The authorisation of West Midlands Ambulance Service NHS Trust means there are now 145 NHS foundation trusts in total, of which 41 are mental health trusts.

Meanwhile, NHS executives have appealed to people across the North East to think before they dial 999 over the festive period.

Hospital emergency departments and the North East ambulance service are put under extra pressure each year by people who turn up at hospital with a minor ailment because they think their GP surgery is closed or they ‘don’t want to bother’ their doctor.

NHS North said a number of people visited A&E on Christmas Eve because they thought their GP was closed, instead of checking with their surgery.

All GP surgeries across the region are open as usual for the rest of the Christmas period, except New Year’s Day.

Dr Mike Bewick, medical director for the North of England, said: ‘On Christmas Eve, we saw people contacting out-of-hours services or visiting A&E because they thought that their usual GP practice was closed.

‘Even on the days when your GP surgery is closed, you can still contact them to hear a message which gives out-of-hours contact details.

‘It’s really important to remember that 999 and A&E services are only for seriously ill people and life-threatening emergencies. A well-stocked medicine cabinet can deal with many minor ailments and injuries and your local high street pharmacist is a good source of advice on illnesses and the right medicines.’

Commenting on these issues, BMA member Anna Athow told News Line: ‘West Midlands Ambulance Service Trust is now running as a business and financial interests will definitely come first.

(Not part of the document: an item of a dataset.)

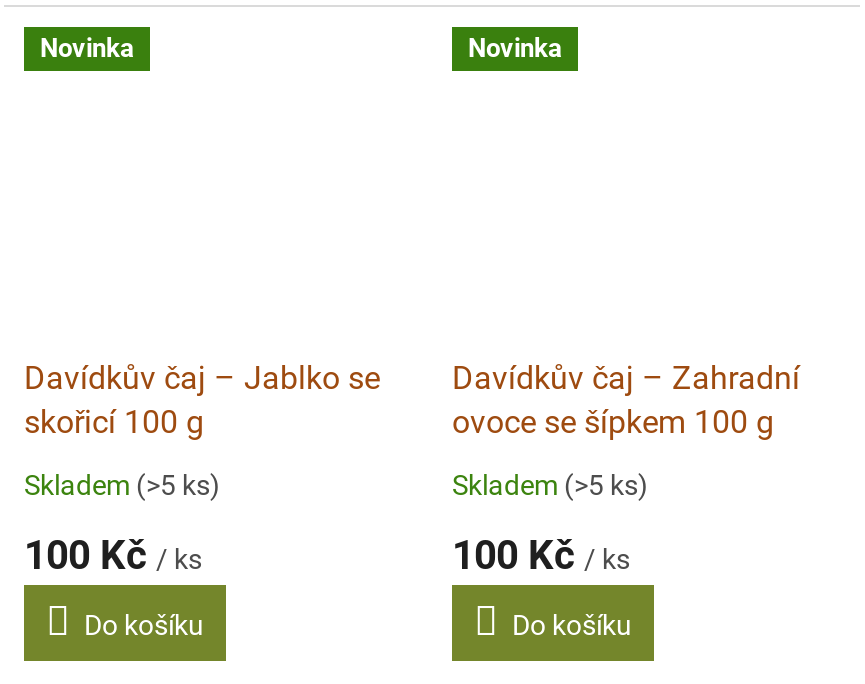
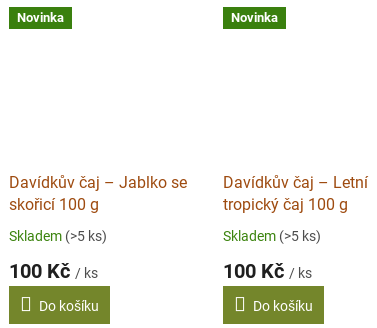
- Davídkův čaj – Zahradní
- ovoce se šípkem 100 g
+ Davídkův čaj – Letní
+ tropický čaj 100 g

‘So we can expect to see fewer ambulances, less highly trained teams and a worse service.

‘It reinforces the urgent necessity for the trade unions to organise action to get rid of this government and restore the NHS as a public service.’

About stopping people going to A&Es, Athow added: ‘They are aware that the hospitals are full to bursting at this time of the year because of the cold weather and that there is a national shortage of beds, therefore they are trying to pressurise patients to avoid presenting to an A&E when they develop symptoms.

‘In my view this is very dangerous as most people really don’t want to bother the hospital unless they are very worried they are ill.

‘And it could mean delay in diagnosis and therefore worse complications for the patient and longer stays in hospital because of it.

‘We know that many hospitals are operating at 85-95% capacity the whole year round. This is clearly an edict from on high to try and keep patients away.’